(Itemized modification records)
******
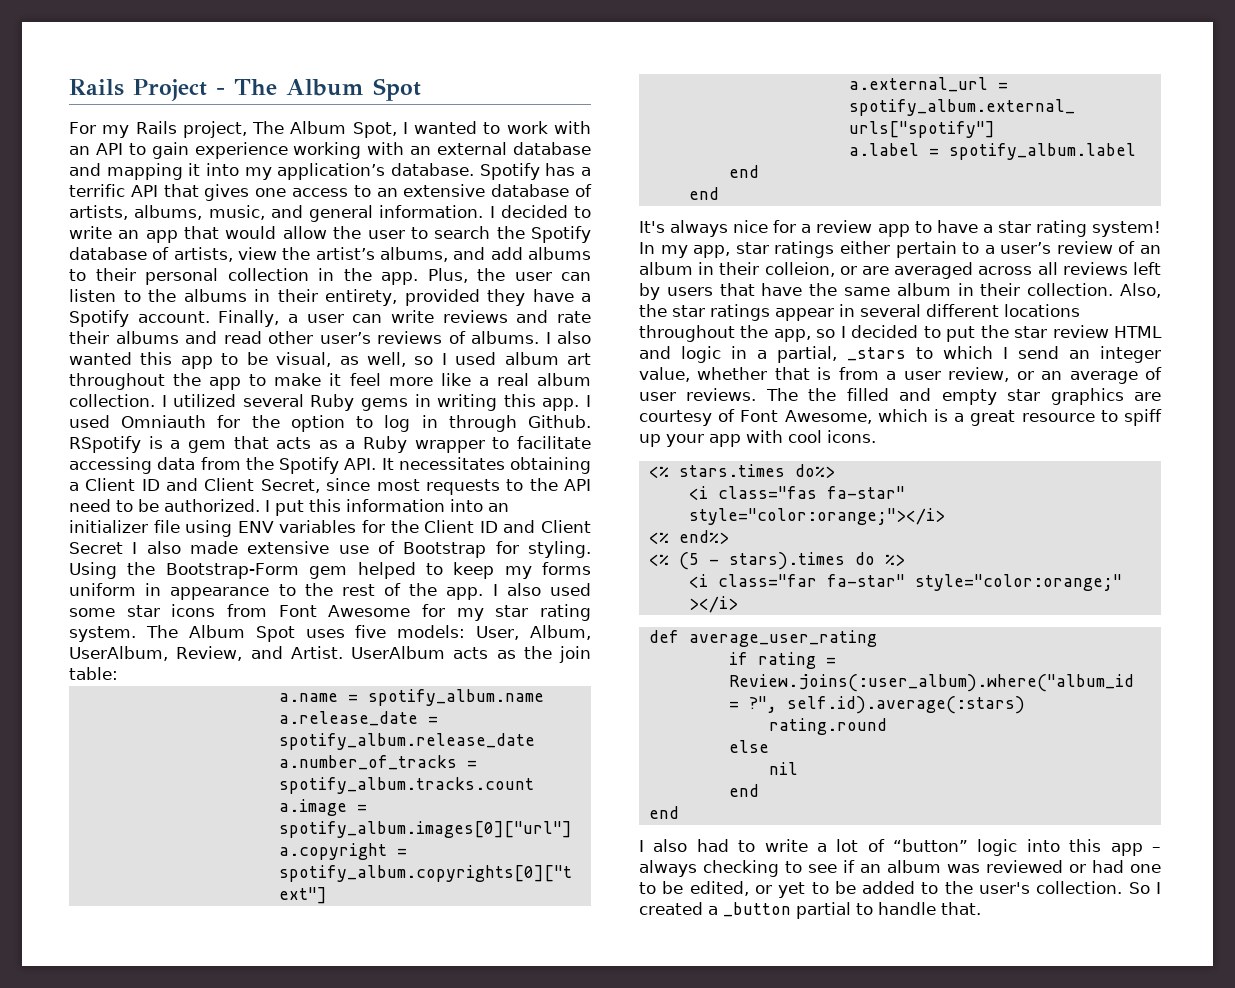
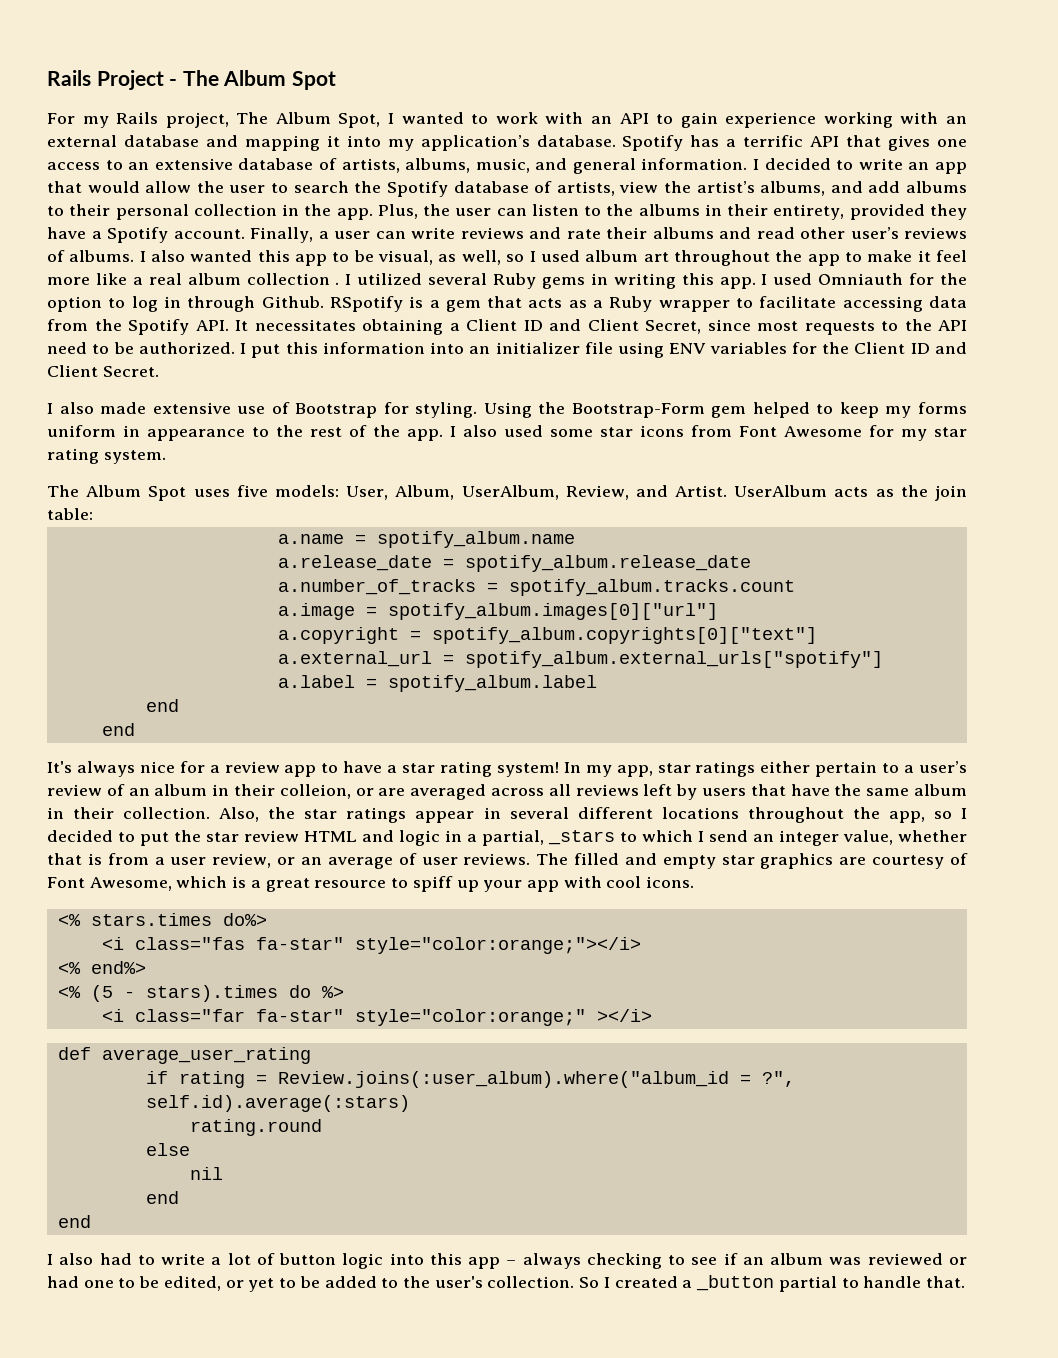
[69,394,155,407] collection. -> [246,273,340,285] collection .
[69,542,123,554] Secret -> [102,366,159,377] Secret. //
(136, 634) none -> (166, 457) //
[808,388,837,401] the -> (569, 859) none
[893,839,969,852] “button” -> [279,1253,337,1265] button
******
*AIM OF THE EXERCISE*
Omit every picture, then repeat the remaining data exactly as it appears above.

*ANSWER BELOW*
[69,394,155,407] collection. -> [246,273,340,285] collection .
[69,542,123,554] Secret -> [102,366,159,377] Secret. //
(136, 634) none -> (166, 457) //
[808,388,837,401] the -> (569, 859) none
[893,839,969,852] “button” -> [279,1253,337,1265] button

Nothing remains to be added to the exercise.